In loving obedience, do you submit yourself to the government and discipline of this church, promising to seek the peace, purity, and prosperity of this congregation as long as you are a member of it? So asks the final vow of our membership vows in the Associate Reformed Presbyterian Church (ARP). Submitting and pursuing — those are the two things (both with “subheadings”: submit a) to government, b) to discipline; pursue a) peace, b) purity, c) prosperity) required in this vow. It seems a simple task and yet is often broken. The purpose of this article is to think on the pursuit of peace in the church. I was recently reminded of this vow when preaching through Philippians 4:1-3. There, we read Paul’s exhortation, “Therefore, my beloved brethren whom I long to see, my joy and crown, in this way stand firm in the Lord, my beloved. I urge Euodia and I urge Syntyche to live in harmony in the Lord. Indeed, true companion, I ask you also to help these women who have shared my struggle in the cause of the gospel, together with Clement also and the rest of my fellow workers, whose names are in the book of life” (NASB).
This exhortation to these two women serves as an important demonstration of brining peace to the church. Danger in the local body is not always doctrinal. That is a danger, of course, as we saw Paul deal with those who would come in and deceive the Philippians into false worship and self-righteousnessin Philippians 3:1-3. But here, we see the danger of disturbing the peace of the church often happens when people — usually unintentionally and ‘for the good of the church’ — begin to assert things which are merely preferential and not necessary as if they were essential. In other words, to make non-essential things to be of first order importance, or essential for Christian fellowship, is to disturb the peace of the church. There is an ever present danger to placing importance on matters which Christ has not placed importance.

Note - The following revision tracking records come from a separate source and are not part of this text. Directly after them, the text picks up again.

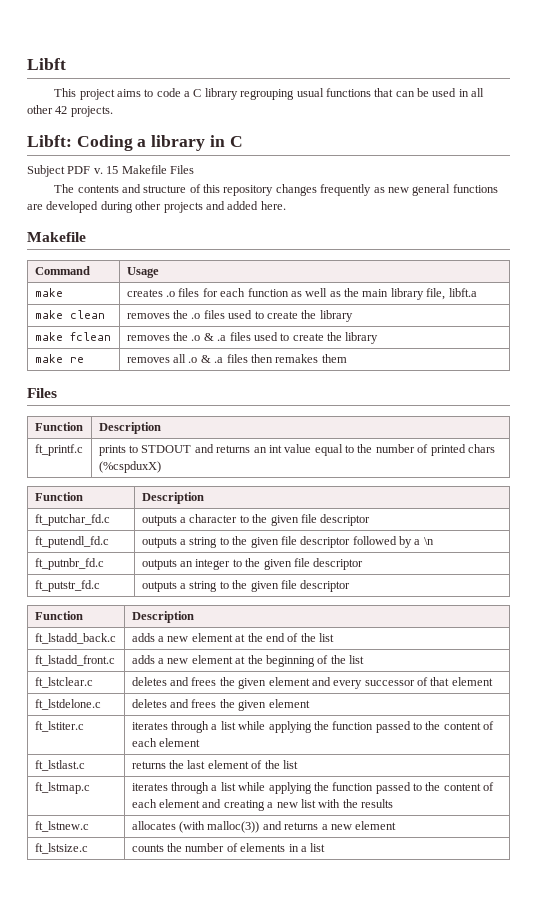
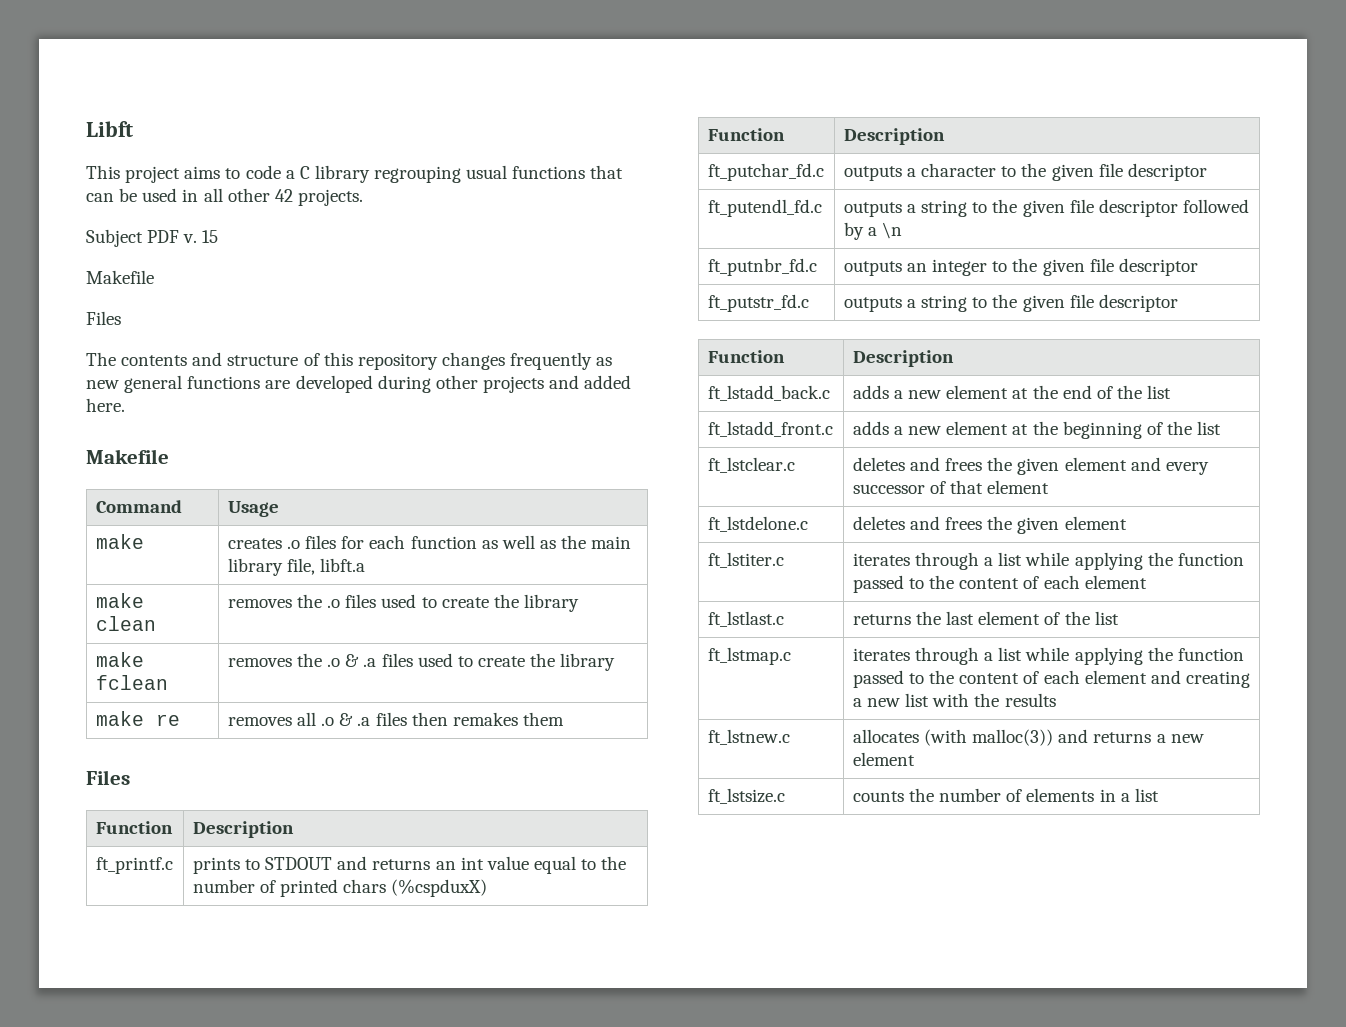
[27,135,243,151] // Libft: Coding a library in C -> (363, 197) none
[121,165,167,174] Makefile -> [86,270,154,284] // Makefile //

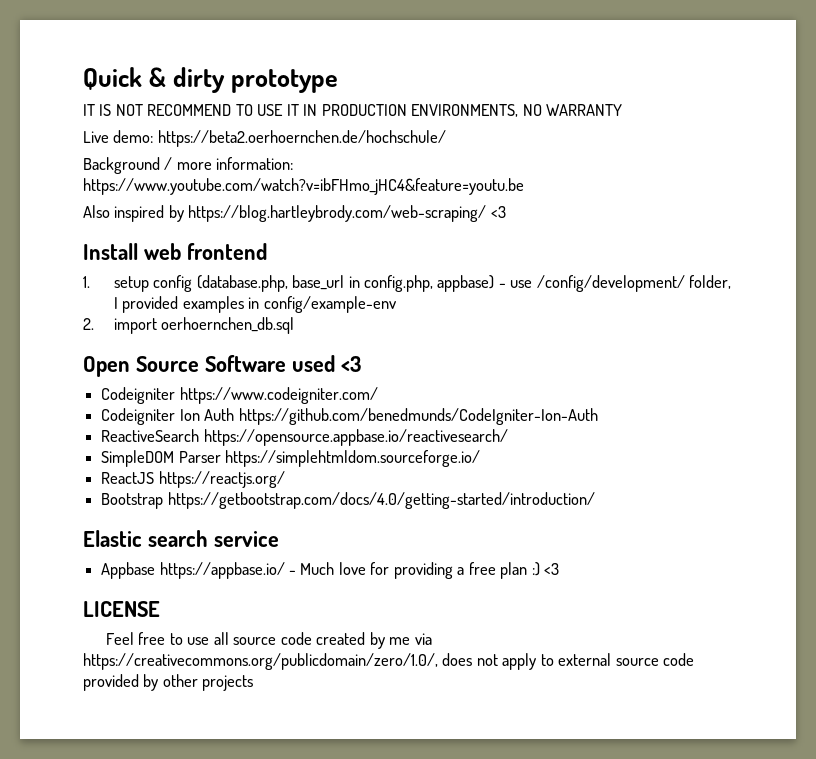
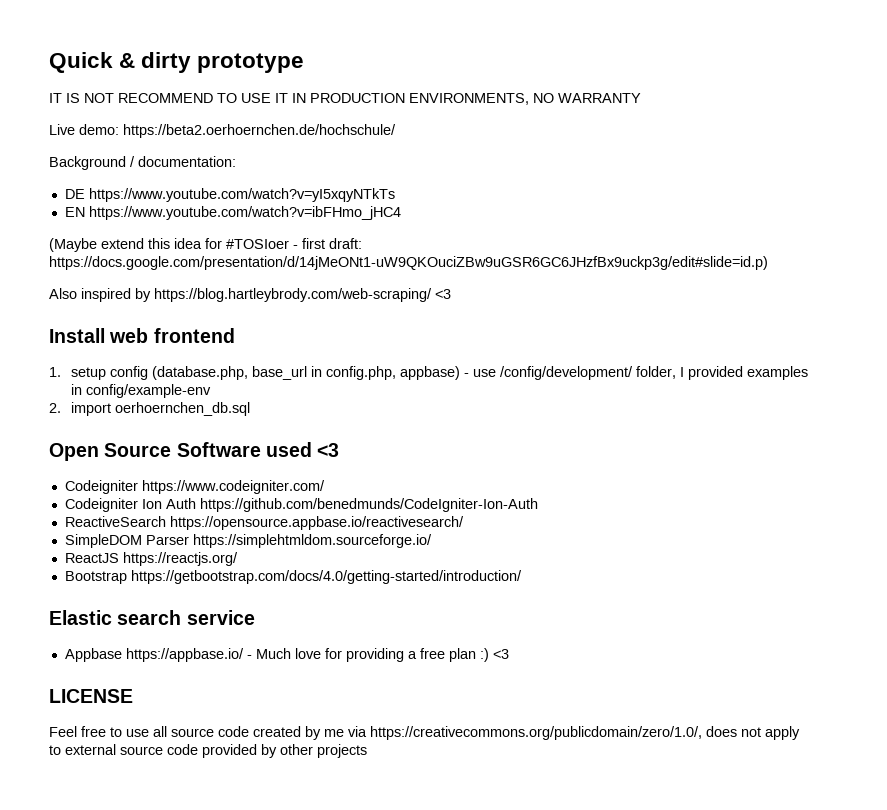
[176,157,294,170] [83,178,524,195] more information: https://www.youtube.com/watch?v=ibFHmo_jHC4&feature=youtu.be -> [138,156,236,167] [64,188,395,202] [64,206,401,220] [49,238,362,252] [49,256,768,270] documentation: // DE https://www.youtube.com/watch?v=yI5xqyNTkTs // EN https://www.youtube.com/watch?v=ibFHmo_jHC4 // (Maybe extend this idea for #TOSIoer - first draft: https://docs.google.com/presentation/d/14jMeONt1-uW9QKOuciZBw9uGSR6GC6JHzfBx9uckp3g/edit#slide=id.p)

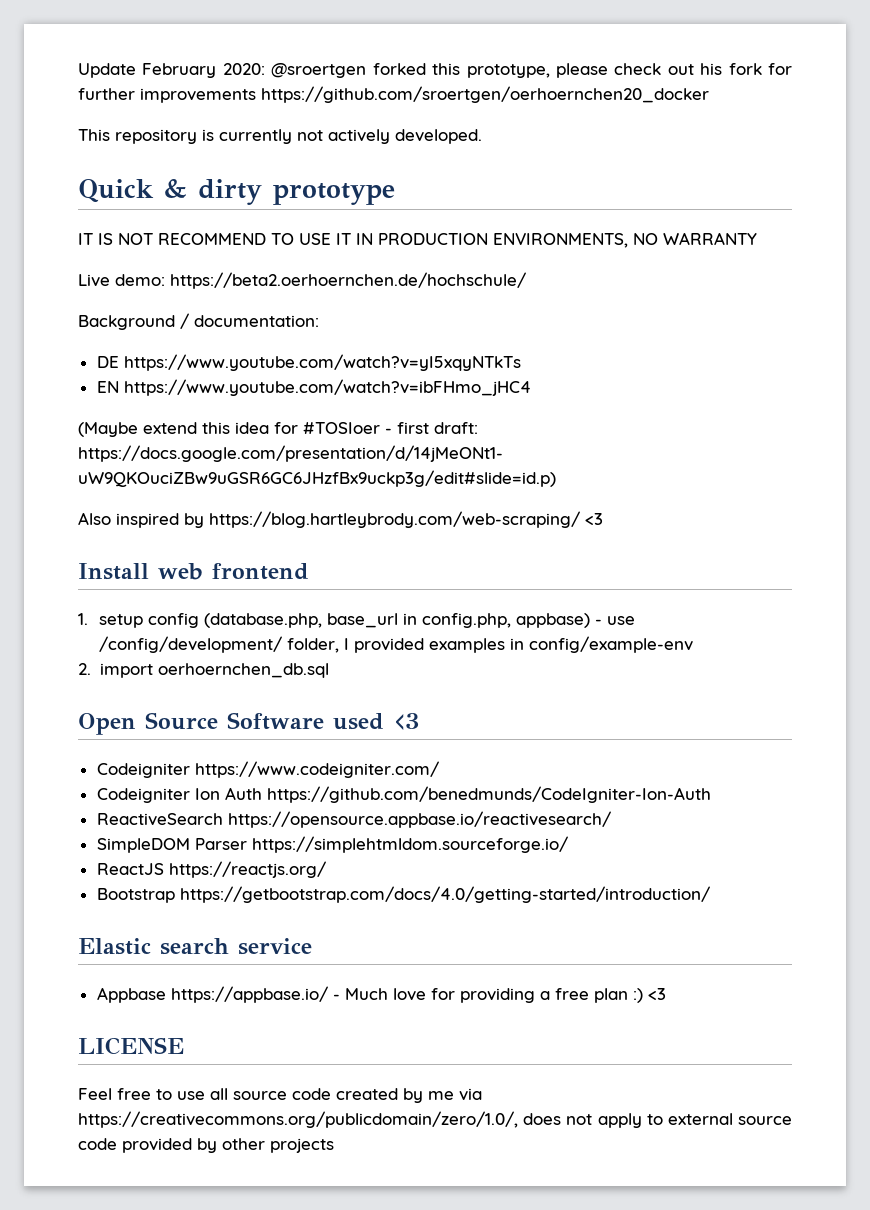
(49, 62) none -> [78,63,792,78] [78,86,709,103] [78,129,482,144] Update February 2020: @sroertgen forked this prototype, please check out his fork for further improvements https://github.com/sroertgen/oerhoernchen20_docker // This repository is currently not actively developed. //

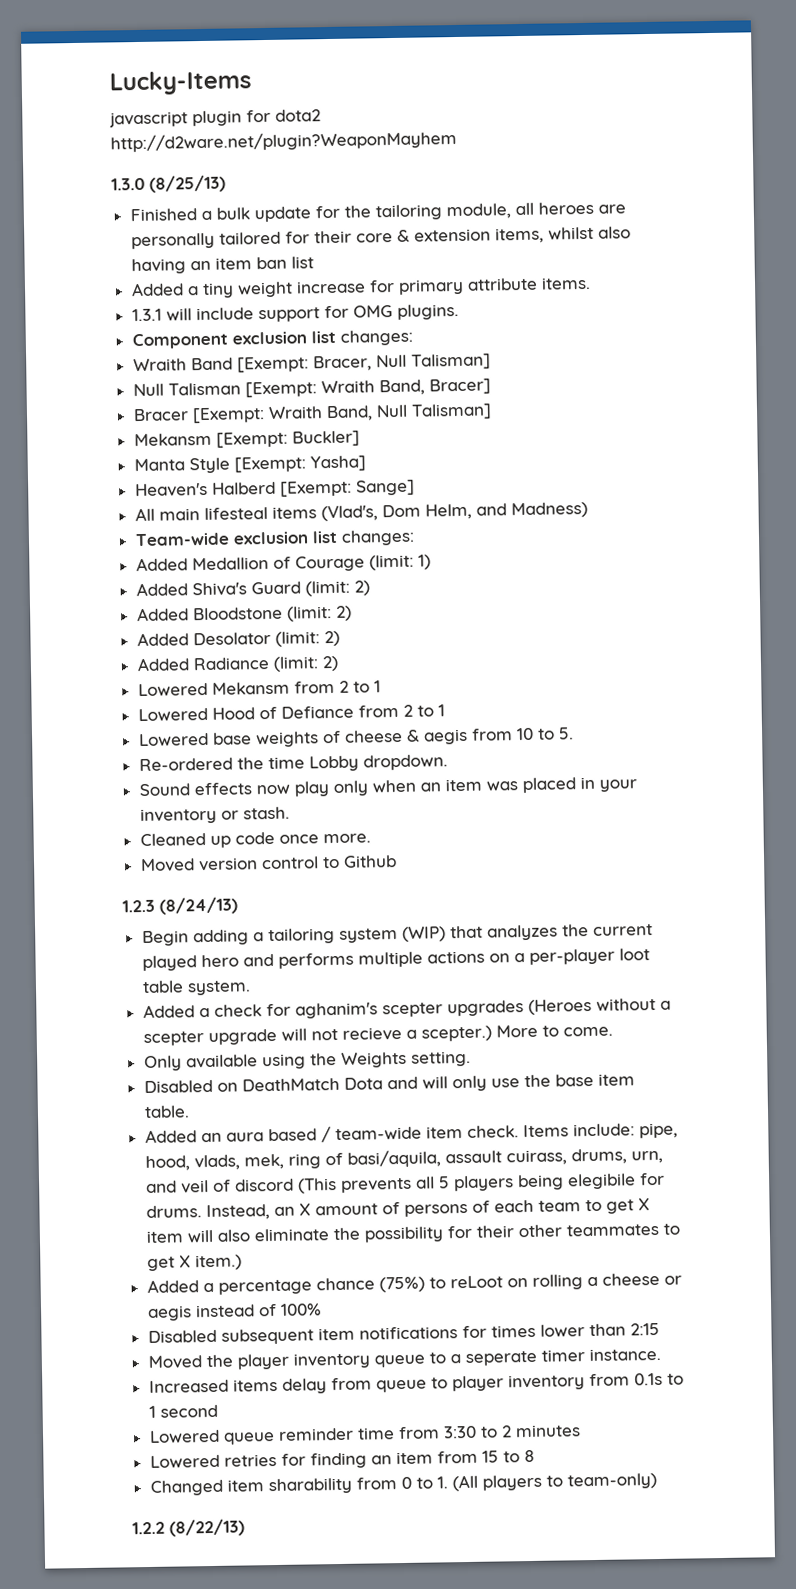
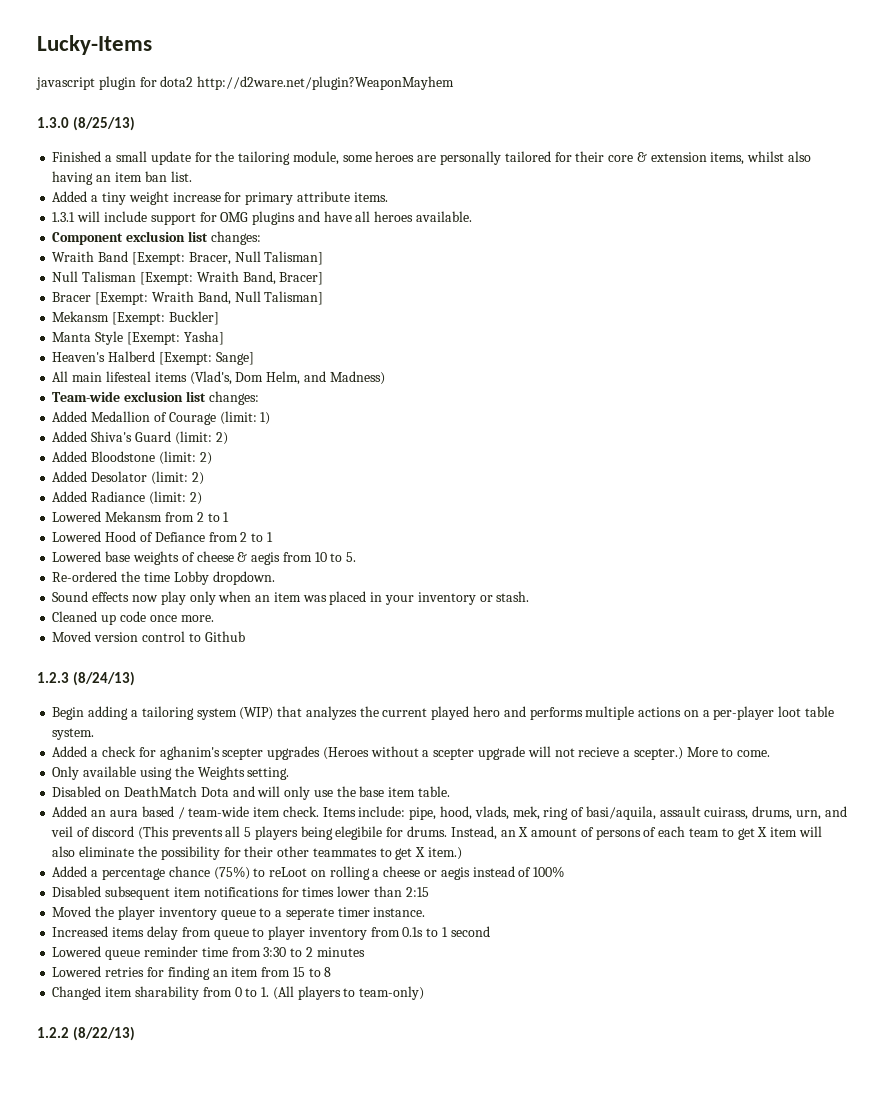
[215,207,250,220] bulk -> [115,151,147,162] small
[514,202,534,216] all -> [342,155,372,162] some
[290,256,314,269] list -> [170,171,192,182] list.
[396,303,459,320] plugins. -> [252,211,472,225] plugins and have all heroes available.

It would seem that these two women were in need of Paul’s earlier exhortation in Philippians 2:3-4, “Do nothing from selfishness or empty conceit, but with humility of mind regard one another as more important than yourselves; do not merely look out for your own personal interests, but also for the interests of others.” Peace is disturbed in the church when when we place our preferences (a form of idolatry) above the mission of Christ and make the church our own kingdom. We can see this in Philippians 4:1-3 by taking a look at the participants, the problem and the prescription for peace in the church.
The Participants
What do we know about Euodia and Synteche? We don’t know much. We really don’t know anything more than their names, but we do know that in Paul’s estimation these women are not unbelievers, not “wolves” who are false teachers, and that they’re not ordinarily those who disturb the peace of the church.
We know these women aren’t simply “fringe” people who have come to the church lately; they are known to Paul—friends of his in whom he has great confidence! Calls them those women who have shared my struggle and my fellow workers, whose names are in book of life. What’s he saying? That these are godly Christian women! These are women who have understood what “the main thing” is, and have labored alongside of Paul in order to see Christ exalted in the church at Philippi. He calls them his fellow workers! He says they shared hisstruggle in the cause of the gospel!
So Paul addresses them as Christian women who have been about the purity and prosperity of the church, who will respond to his exhortation (ie., submit to the discipline of the church) to stop seeking their own interests in order to seek the peace of the church That’s about all we know about these women, so what was the problem?